With enough data collected over time, an AI-enabled service platform can start to work its magic. This allows the business to orchestrate AI to reach into the database to take those ones and zeros and apply algorithms that make sense of how a device is operating. That involves picking up on healthy patterns of performance as well as unhealthy ones. AI learns to look for abnormalities and diagnose problems.

Now the business is better prepared to determine what it can do with that diagnosis.

Step 5: Automate Based on Insight

Once data is analyzed and AI has learned to diagnose problems based on insight, it’s time to automate actions that take place based on specific data indications—and identify the best opportunities for automation. Say a sensor has been monitoring the ink level of an industrial printer, and the AI has learned that once it reaches below a certain point, the quality of the print decreases. What can a business do with that information?

“This is the point where the manufacturer of that printer can say: We don’t need a cumbersome manual process. We can automatically order the replacement part, coordinate shipping carriers, schedule installation service, invoice the customer, and send notifications to provide status updates.”
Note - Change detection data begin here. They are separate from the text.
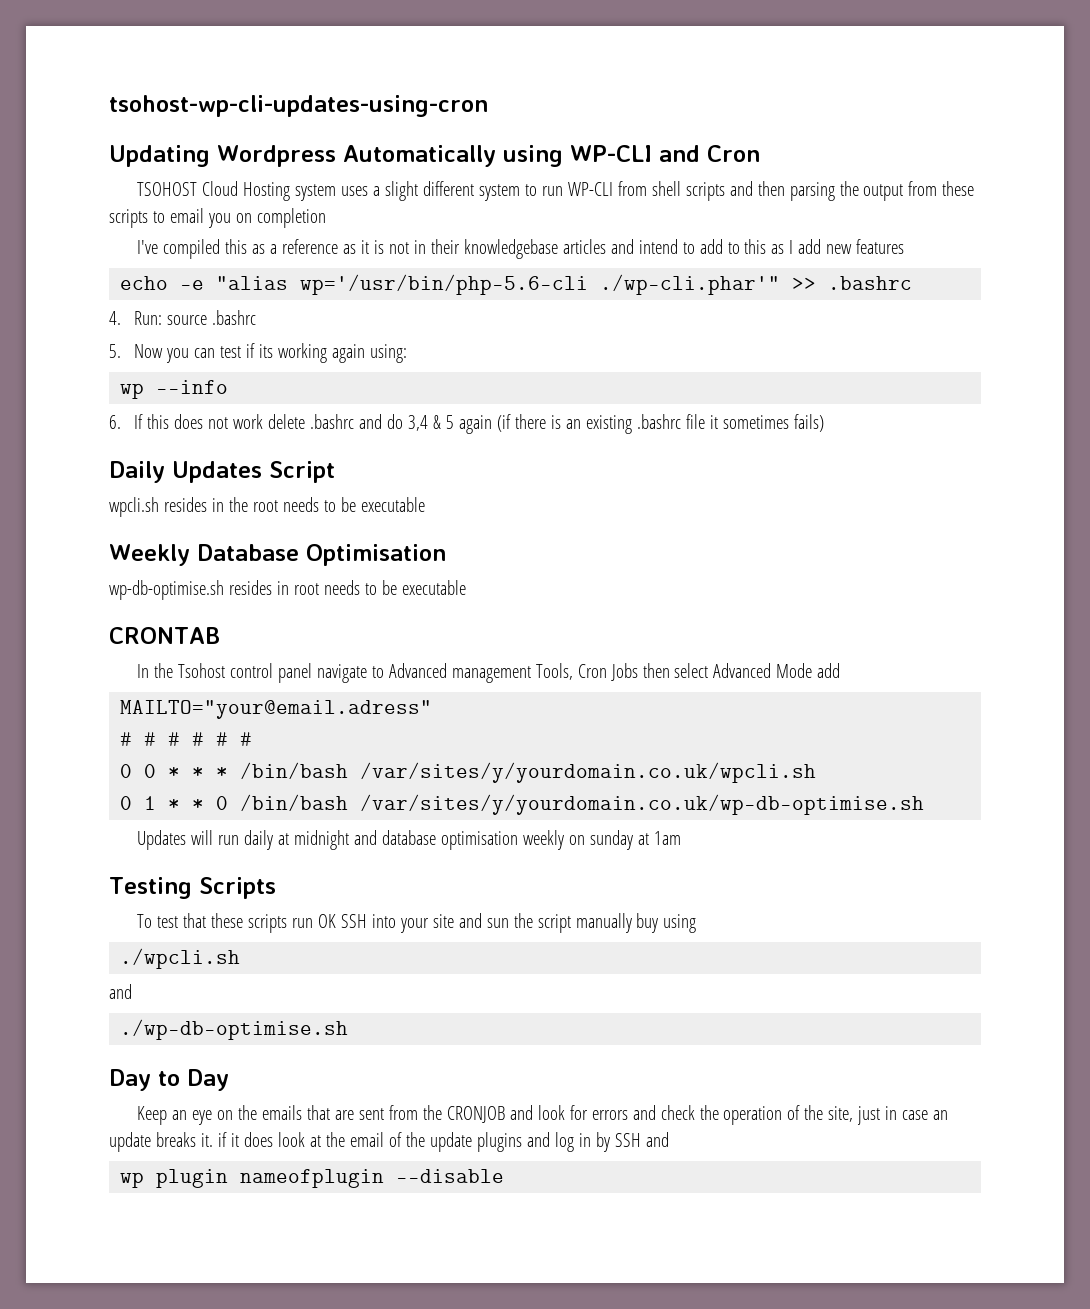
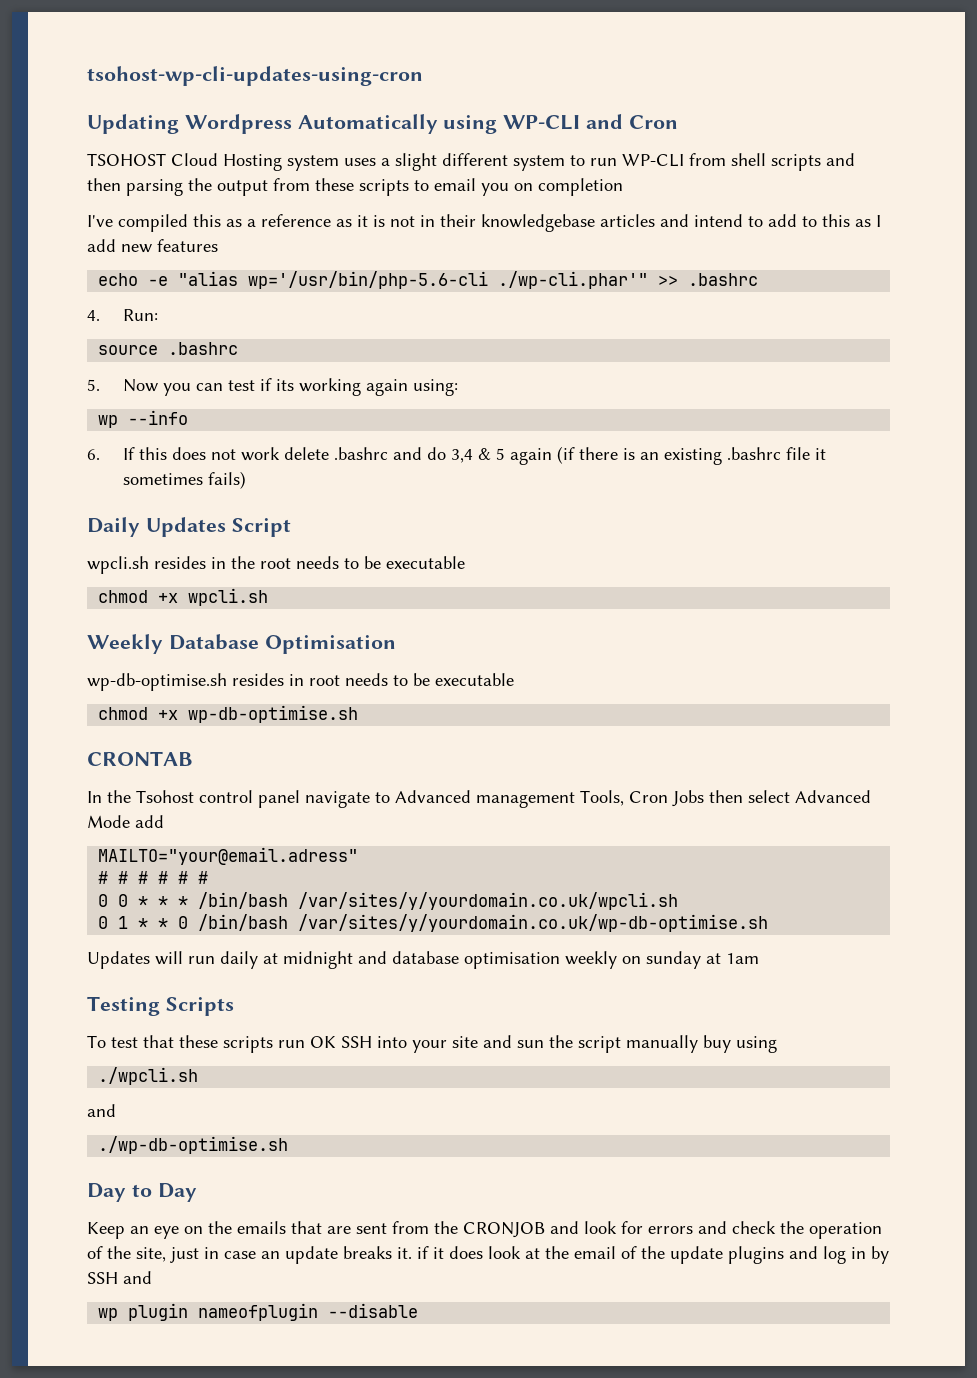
(162, 318) none -> (158, 315) //
(425, 504) none -> [98,588,269,606] // chmod +x wpcli.sh
(466, 587) none -> [98,705,359,723] // chmod +x wp-db-optimise.sh

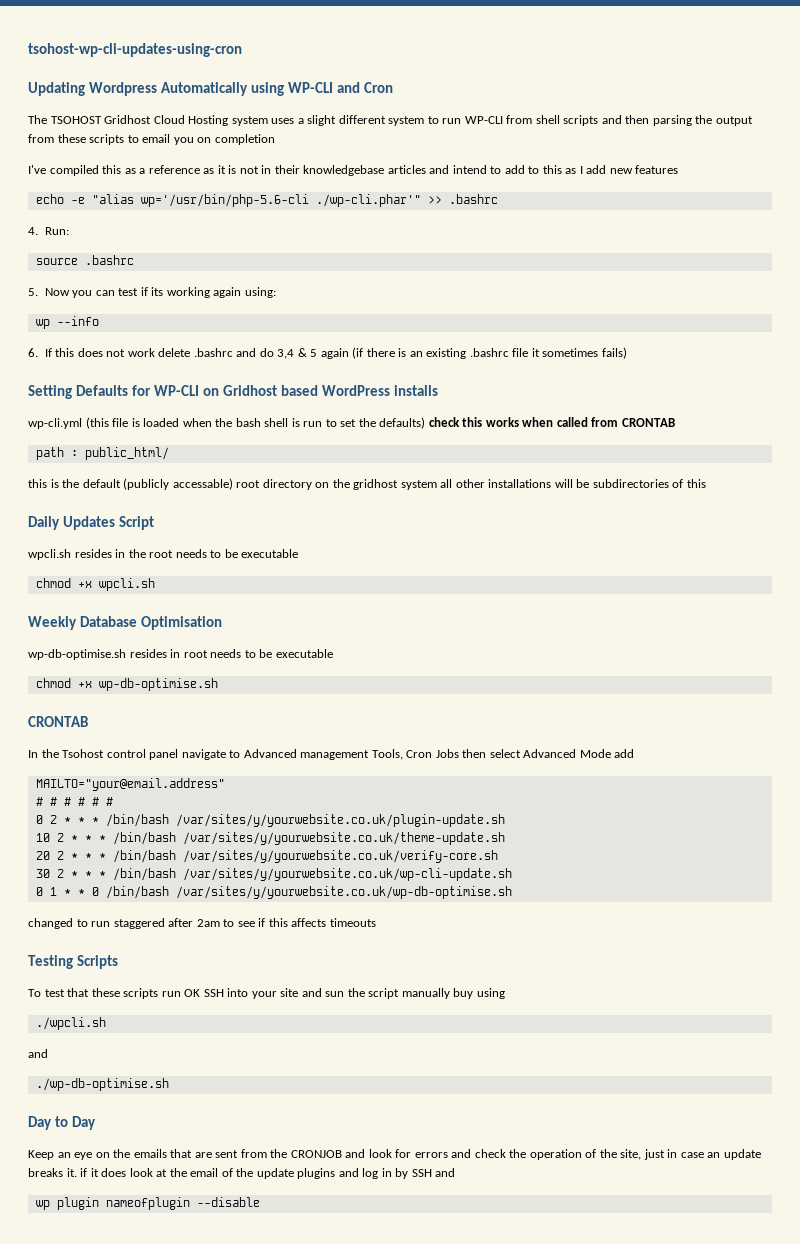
[87,153,166,166] TSOHOST -> [28,115,152,124] The TSOHOST Gridhost
(246, 480) none -> [28,385,439,399] [28,417,675,429] [35,447,169,460] [28,478,706,490] // Setting Defaults for WP-CLI on Gridhost based WordPress installs // wp-cli.yml (this file is loaded when the bash shell is run to set the defaults) check this works when called from CRONTAB // path : public_html/ // this is the default (publicly accessable) root directory on the gridhost system all other installations will be subdirectories of this
[98,847,359,865] MAILTO="your@email.adress" -> [35,778,225,791] MAILTO="your@email.address"
[118,892,679,910] 0 * * * /bin/bash /var/sites/y/yourdomain.co.uk/wpcli.sh -> [49,814,505,827] [35,832,505,845] [35,850,498,863] [35,868,512,881] 2 * * * /bin/bash /var/sites/y/yourwebsite.co.uk/plugin-update.sh // 10 2 * * * /bin/bash /var/sites/y/yourwebsite.co.uk/theme-update.sh // 20 2 * * * /bin/bash /var/sites/y/yourwebsite.co.uk/verify-core.sh // 30 2 * * * /bin/bash /var/sites/y/yourwebsite.co.uk/wp-cli-update.sh
[298,914,769,932] [87,951,759,969] /var/sites/y/yourdomain.co.uk/wp-db-optimise.sh // Updates will run daily at midnight and database optimisation weekly on sunday at 1am -> [175,886,512,899] [28,918,376,929] /var/sites/y/yourwebsite.co.uk/wp-db-optimise.sh // changed to run staggered after 2am to see if this affects timeouts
In this scenario, the manufacturer has proactively anticipated a service need, saving a customer time and money, and providing a better experience. Without connected service, the customer wouldn’t know the printer was about to run out of ink, and would have to spend time troubleshooting. What’s more, any down time while the ink was in route could prove costly. But connecting the process prevented both.

 

Connected Service is Better Service

The culmination and true promise of connected smart service is a better experience for customers. But when it comes to the IIoT, the stakes are particularly high. From turbines that power factories, to medical equipment that saves people’s lives, the devices that make up the Industrial Internet of Things have big jobs to do—and they can’t afford to fail.

Manufacturers, energy companies and other industries need to consider the difference that connected service can make not only for their customers, but also for their business. From cost savings to happier customers, the opportunity is there—and systems integrators can help unlock it.